=== Task details ===
Taking each line of the material below in turn, count those containing the string "toolchain". Provide the number alone.
[[ Extracted records, beginning ]]
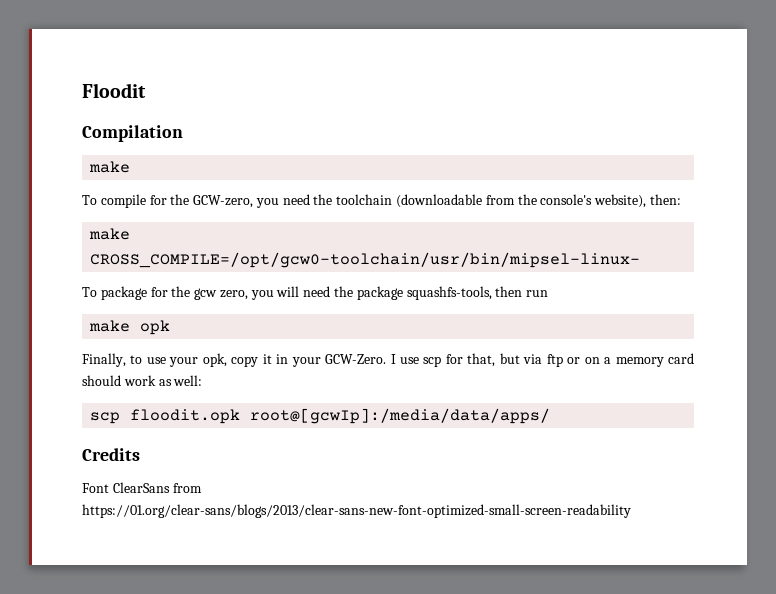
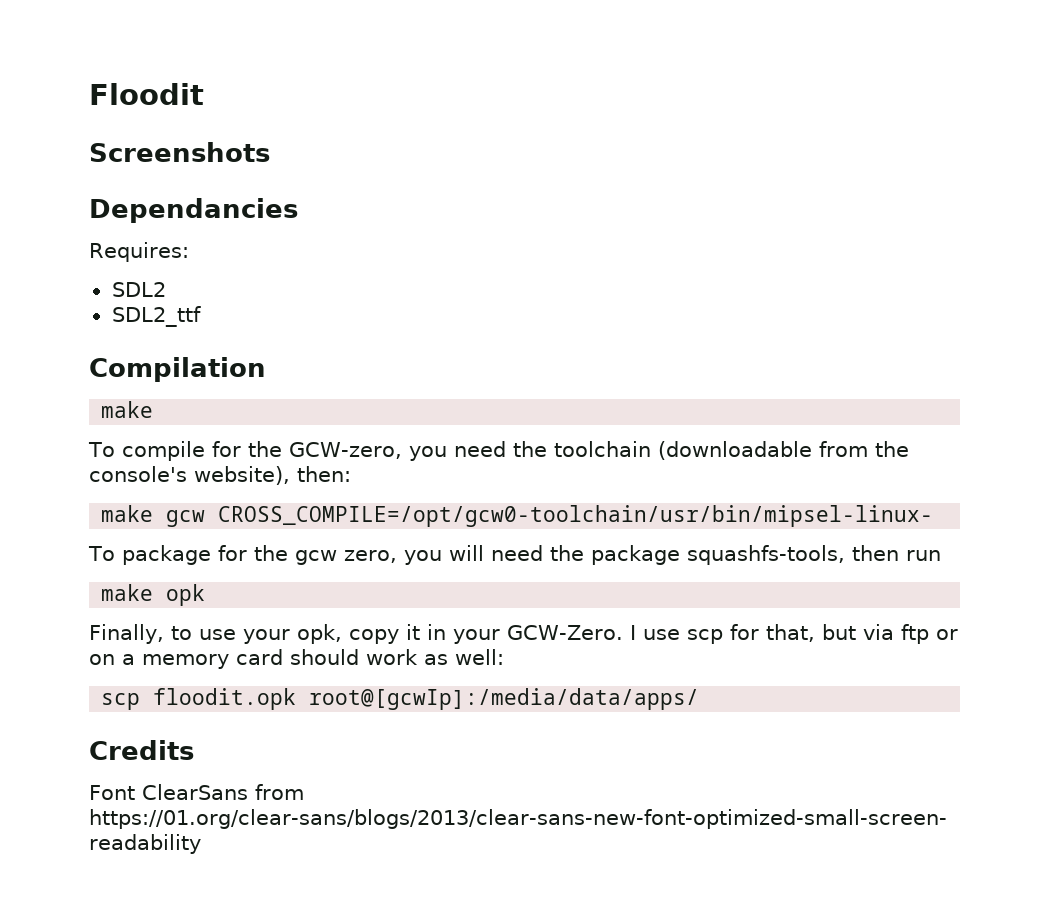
+ Screenshots
+ Dependancies
+ Requires:
+ SDL2
+ SDL2_ttf
- make CROSS_COMPILE=/opt/gcw0-toolchain/usr/bin/mipsel-linux-
+ make gcw CROSS_COMPILE=/opt/gcw0-toolchain/usr/bin/mipsel-linux-

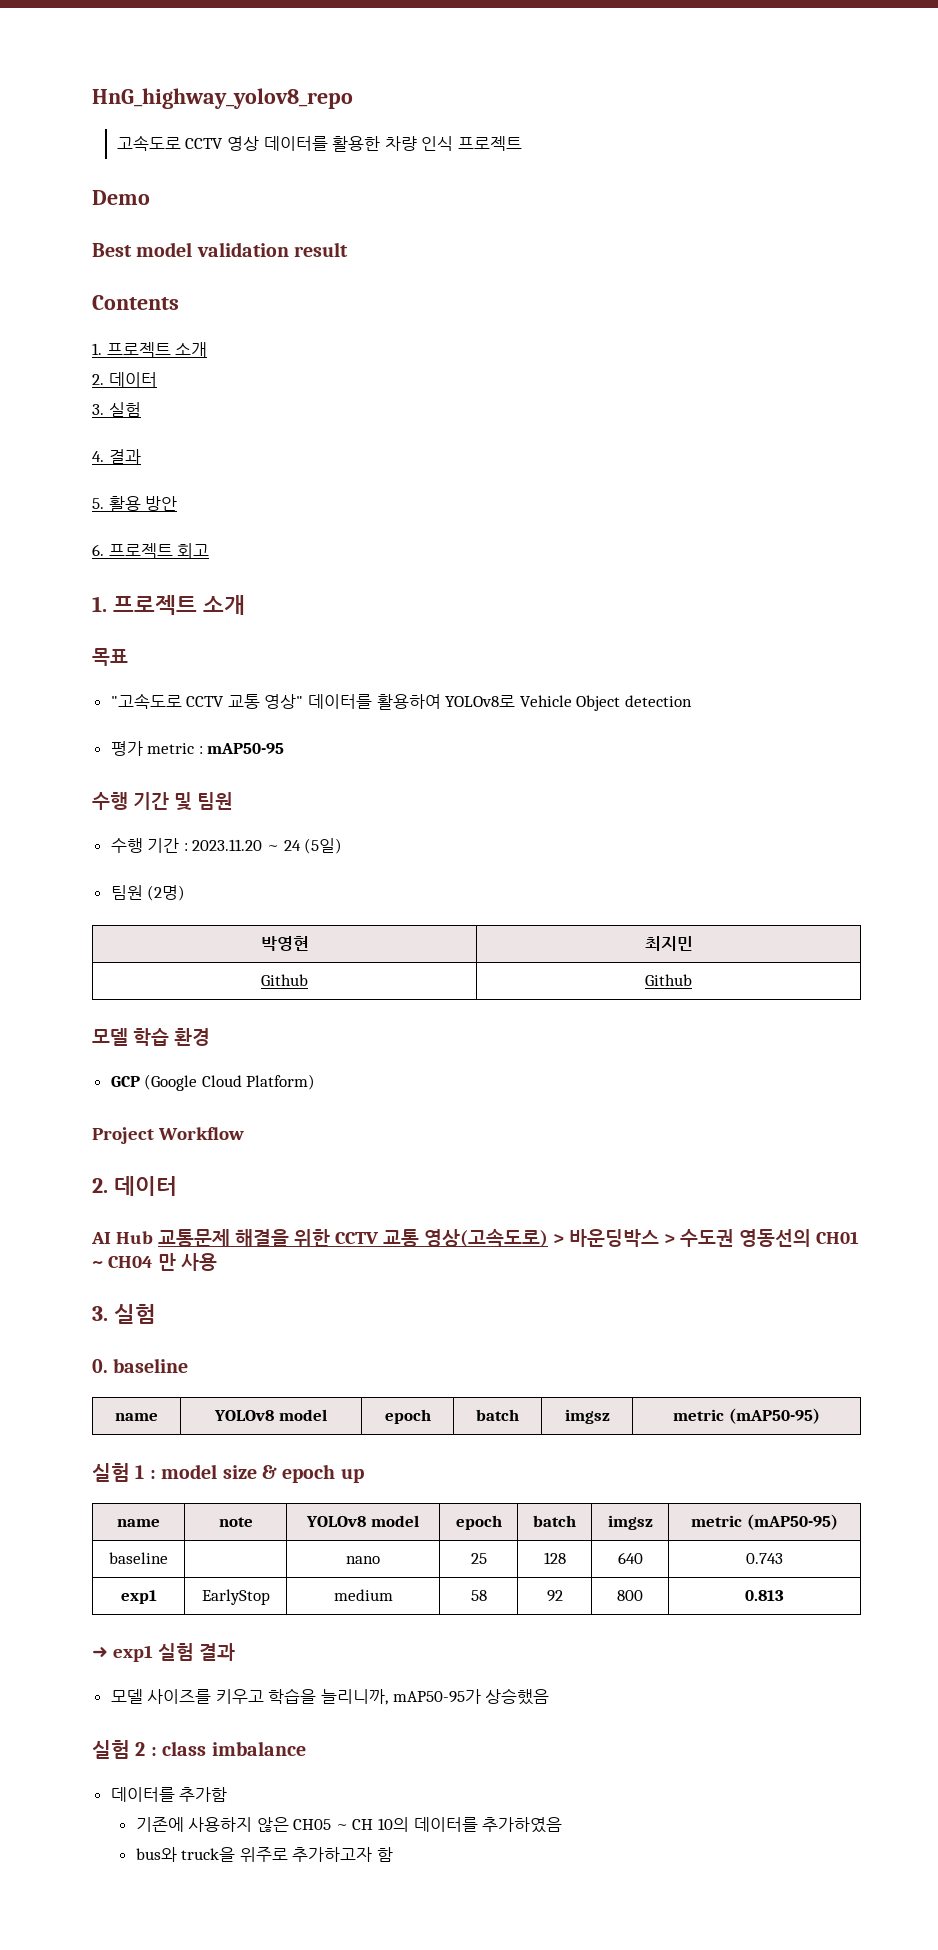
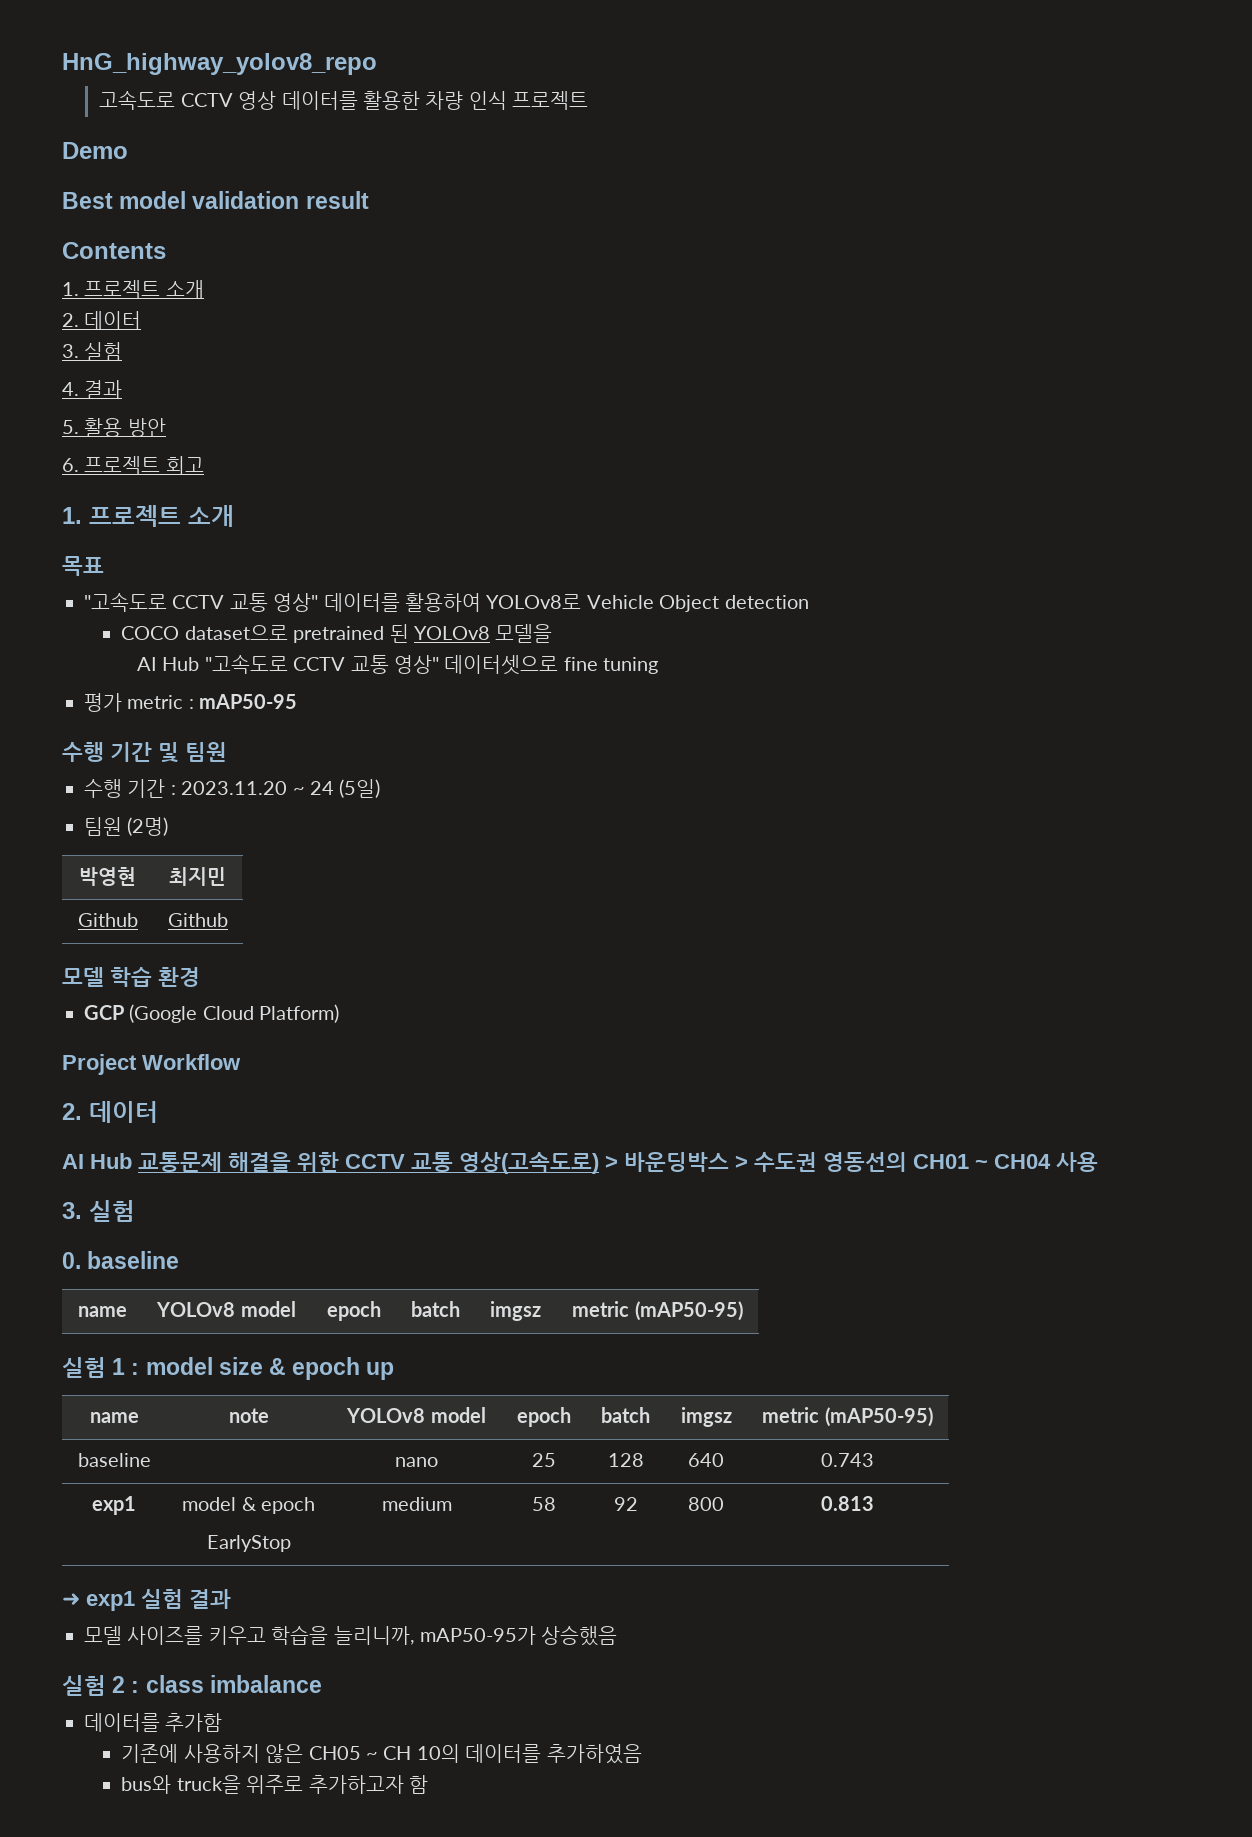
+ COCO dataset으로 pretrained 된 YOLOv8 모델을
+ AI Hub "고속도로 CCTV 교통 영상" 데이터셋으로 fine tuning
- AI Hub 교통문제 해결을 위한 CCTV 교통 영상(고속도로) > 바운딩박스 > 수도권 영동선의 CH01 ~ CH04 만 사용
+ AI Hub 교통문제 해결을 위한 CCTV 교통 영상(고속도로) > 바운딩박스 > 수도권 영동선의 CH01 ~ CH04 사용
- exp1 | EarlyStop | medium | 58 | 92 | 800 | 0.813
+ exp1 | model & epoch
+ EarlyStop | medium | 58 | 92 | 800 | 0.813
[[ Extracted records, end ]]
=== Response to this task ===
2